To be published in the Epilepsy & Behavior journal, this is the first study to show a direct link between depression and medication nonadherence among epilepsy patients. The condition has previously been linked to missed doses among people with hypertension and HIV.
The new research assessed data from a US health plan/pharmacy database, selecting a sample of 10,000 epilepsy patients. Of these, 2,750 were randomly selected and mailed an in-depth survey that included questions about medication adherence, depression status, seizure severity and frequency, and general quality of life.
A total of 465 patients completed and returned the survey. It was found that depression was significantly correlated with an elevated risk of antiepileptic drug nonadherence, as well as a poorer quality of life. People with depression were also shown to be more likely to report having more severe seizures.

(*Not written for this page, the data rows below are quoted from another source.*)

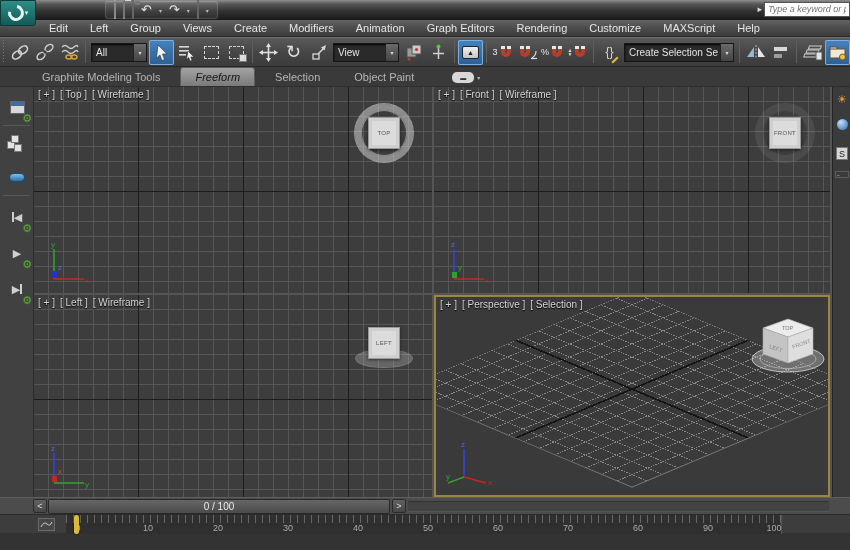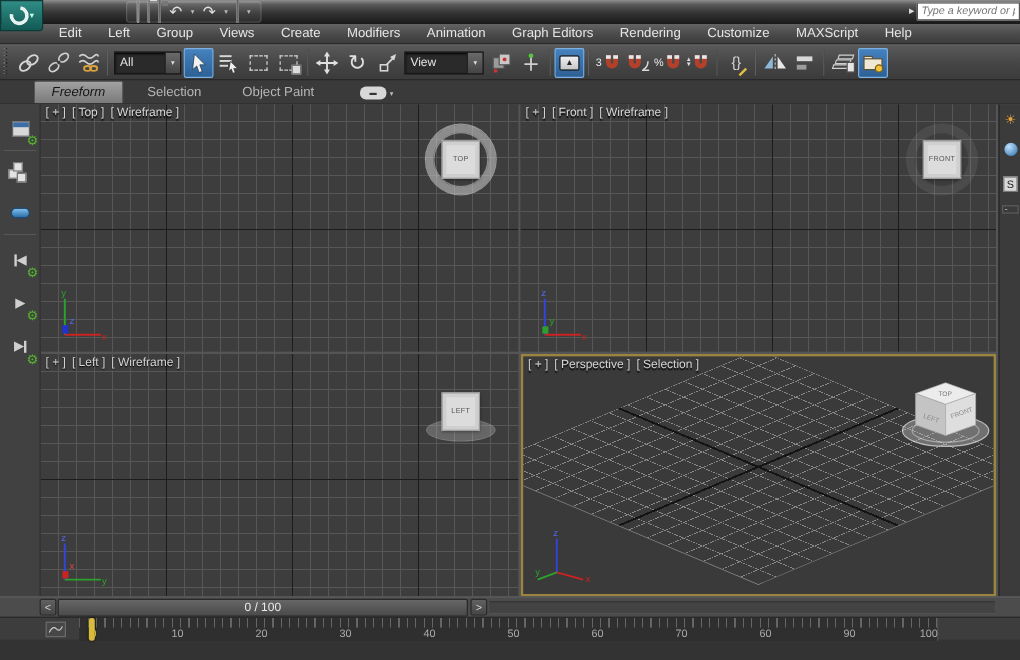"Create Selection Se" div.tb-dd { html: none -> <div> <span>Create Selection Se</span> <span>▾</span> </div> }
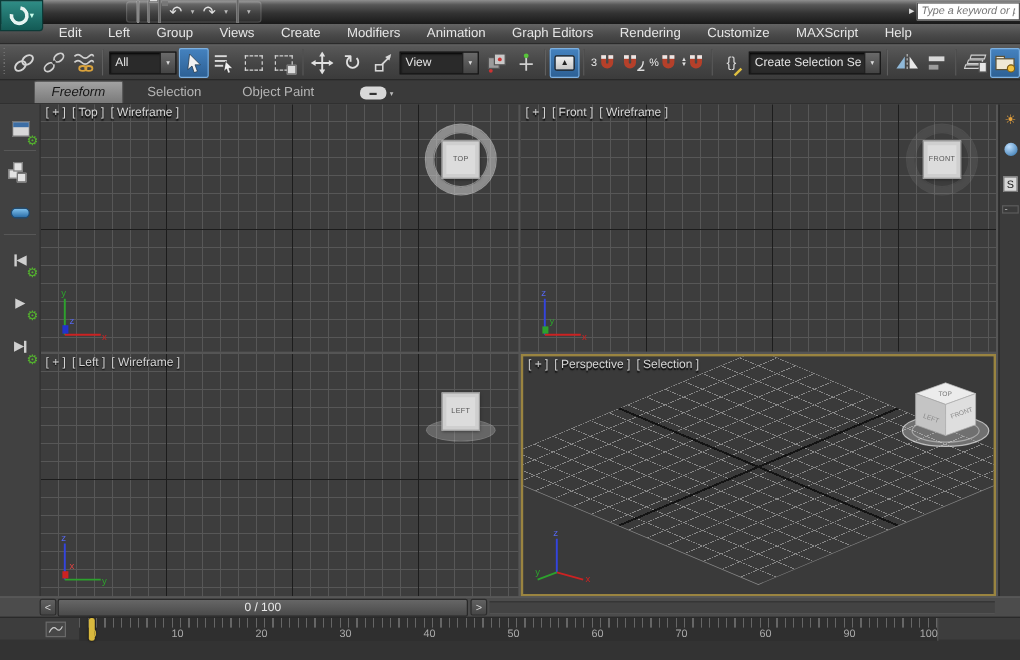"Graphite Modeling Tools" span.r-tab { html: none -> <span>Graphite Modeling Tools</span> }
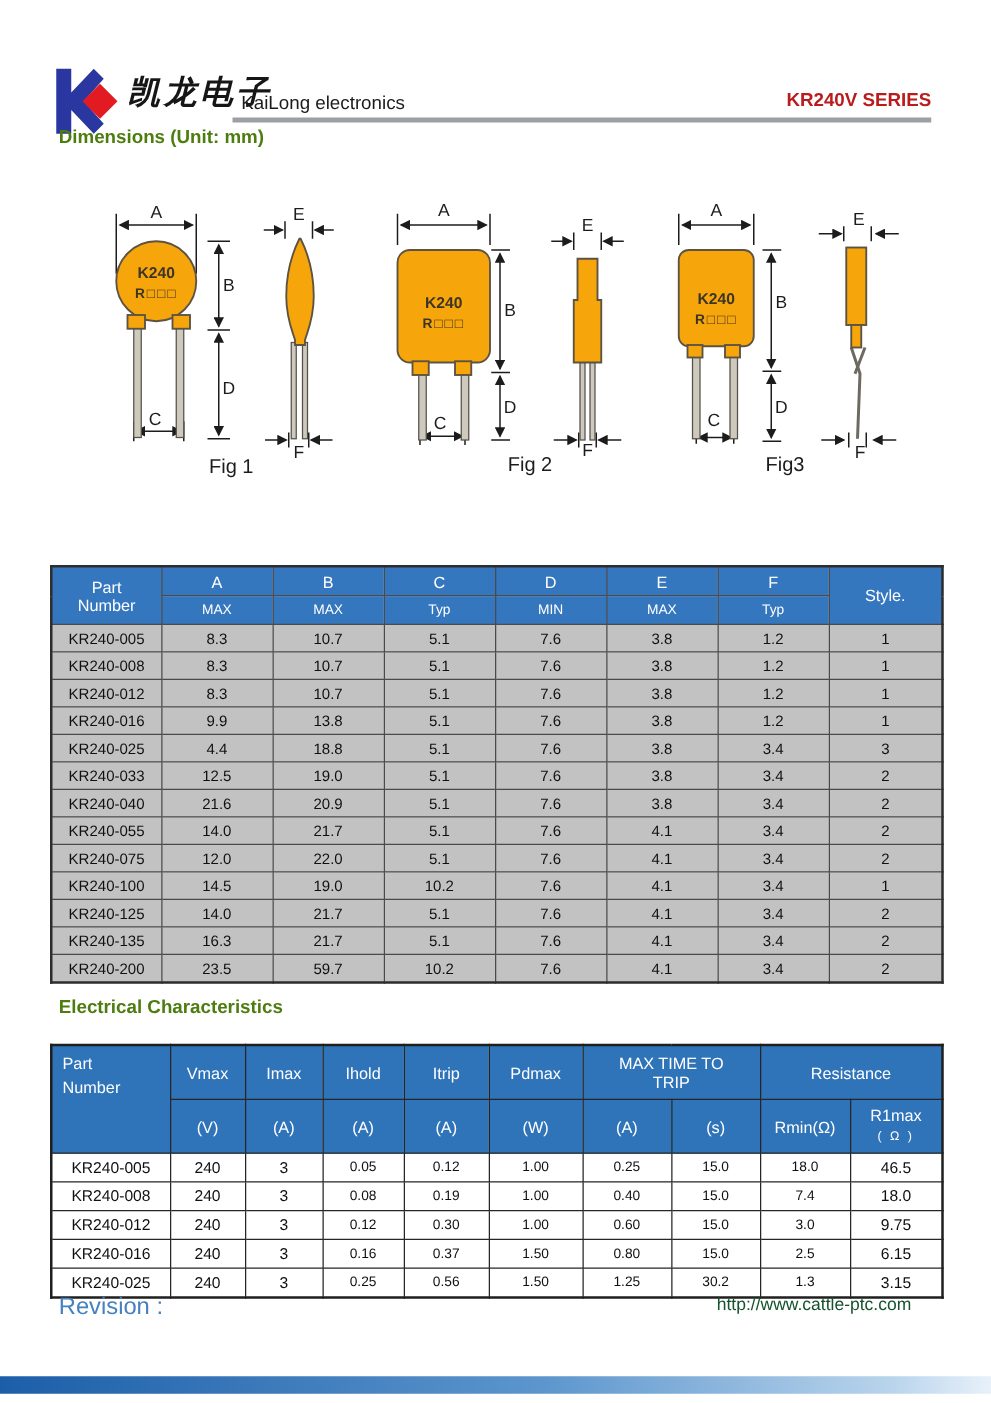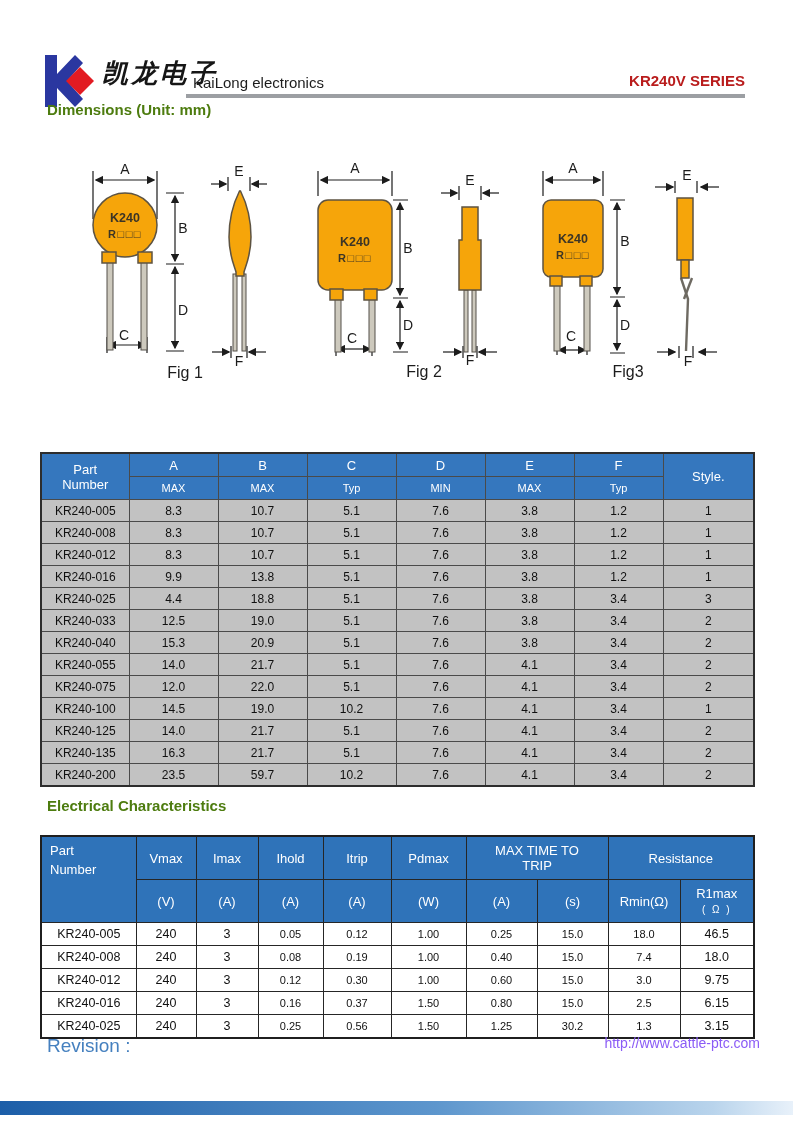"15.3" td { text: 15.3 -> 21.6 }
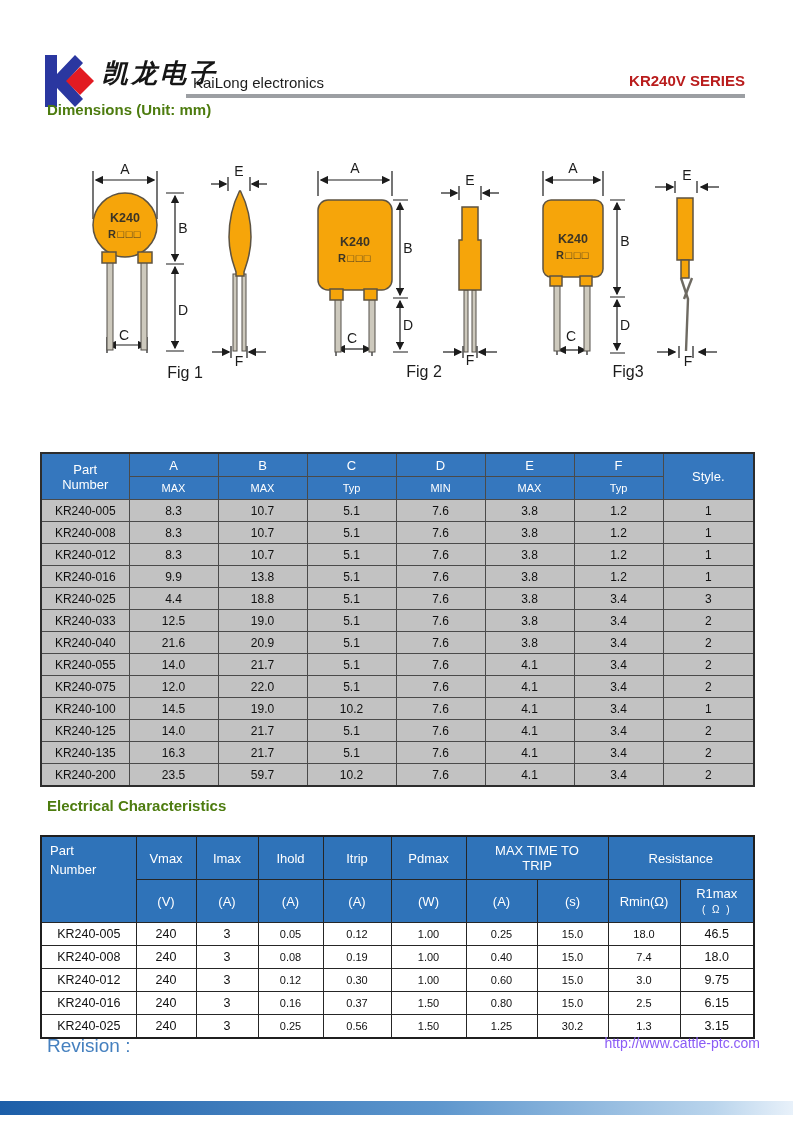"http://www.cattle-ptc.com" .url { color: #8b5cf6 -> #14532d; right: 33px -> 64px }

Factors thought to play a role in missed dosages are memory difficulties and medication side effects. However, patients should be warned that failing to take medication as directed can cause breakthrough seizures with potentially serious consequences.
As such, doctors may need to do more to screen epilepsy patients for mental health issues, as well as making use of treatment options that make adherence easier, such as once-daily formulations and reminder systems.
Lead author Dr Alan Ettinger said: “There are substantial consequences to missing doses of antiepileptic medications, even occasionally. We have also seen that depression impacts quality of life.
“Now we see that depression is a significant factor in drug nonadherence. This demonstrates that it is critical for physicians to screen their patients for depression and to talk with them about the importance of taking all of their medications when scheduled.”
In around 70 per cent of cases, seizures can be successfully controlled by antiepileptic drugs, making it important that patients do everything they can to stick to their prescribed regimens.